__WHAT YOU WILL DO__: Using the entries below, show all lines with the string "center".

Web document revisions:

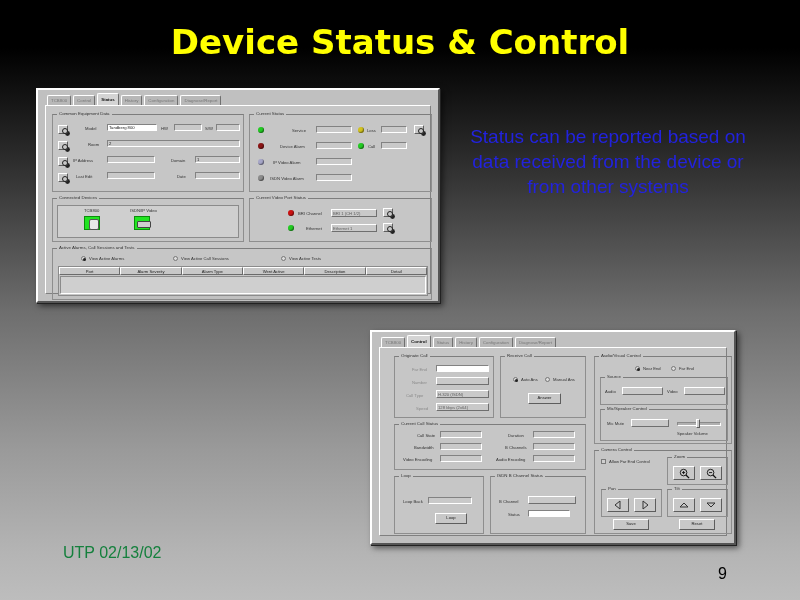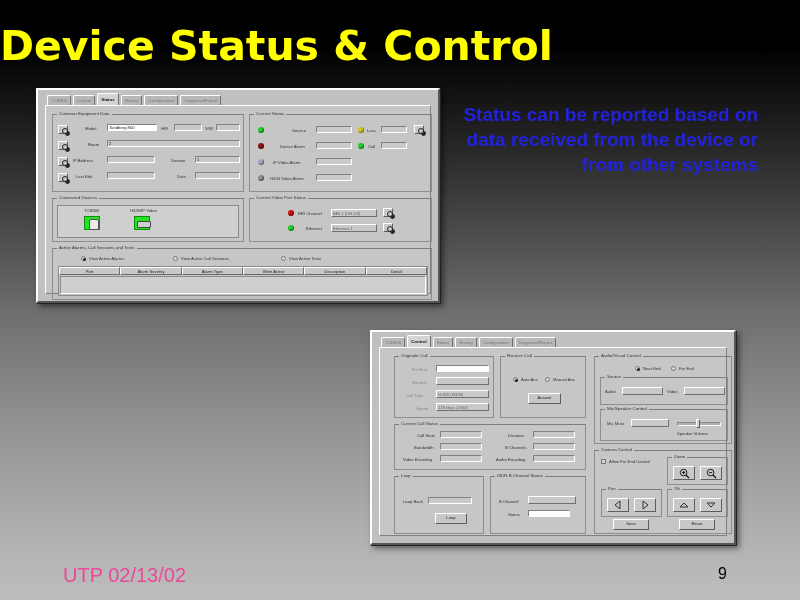--- a/index.html
+++ b/index.html
@@ -7,32 +7,32 @@
   body {
     width:800px; height:600px; overflow:hidden;
     font-family:"Liberation Sans", sans-serif;
     background: linear-gradient(to bottom, #000000 0%, #000000 8%, #2b2b2b 26%, #6e6e6e 52%, #9a9a9a 75%, #b4b4b4 92%, #bdbdbd 100%);
     position:relative;
   }
   .slide { position:absolute; inset:0; }
 
   
   .title {
-    position:absolute; top:22px; left:0; width:800px; 
-    color:#ffff00; font-size:41px; font-weight:bold; letter-spacing:0px;
+    position:absolute; top:22px; left:0; width:800px; text-align:center;
+    color:#ffff00; font-size:34px; font-weight:bold; letter-spacing:0px;
     font-family:"DejaVu Sans", sans-serif;
   }
 
   
   .bluetext { position:absolute; color:#2222dd; font-size:19px; line-height:25px; }
-  #text-right { left:458px; top:102px; width:300px; text-align:right;font-weight:bold; }
+  #text-right { left:458px; top:124px; width:300px; text-align:center; }
   #text-left  { left:10px; top:355px; width:340px; text-align:right; }
 
   
-  .footer-left  { position:absolute; left:63px; top:564px; color:#ec4899; font-size:20px; }
+  .footer-left  { position:absolute; left:63px; top:544px; color:#15803d; font-size:16px; }
   .footer-right { position:absolute; left:718px; top:565px; color:#000; font-size:16px; }
 
   
   .app {
     position:absolute; background:#c0c0c0;
     border:2px solid #ffffff; border-right-color:#555; border-bottom-color:#555;
     box-shadow:1px 1px 0 #222, 3px 3px 6px rgba(0,0,0,.55);
     font-size:4px; color:#000; overflow:hidden;
   }
   .app-inner { position:absolute; inset:3px; background:#c0c0c0; }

__SOLUTION__:
+    position:absolute; top:22px; left:0; width:800px; text-align:center;
+  #text-right { left:458px; top:124px; width:300px; text-align:center; }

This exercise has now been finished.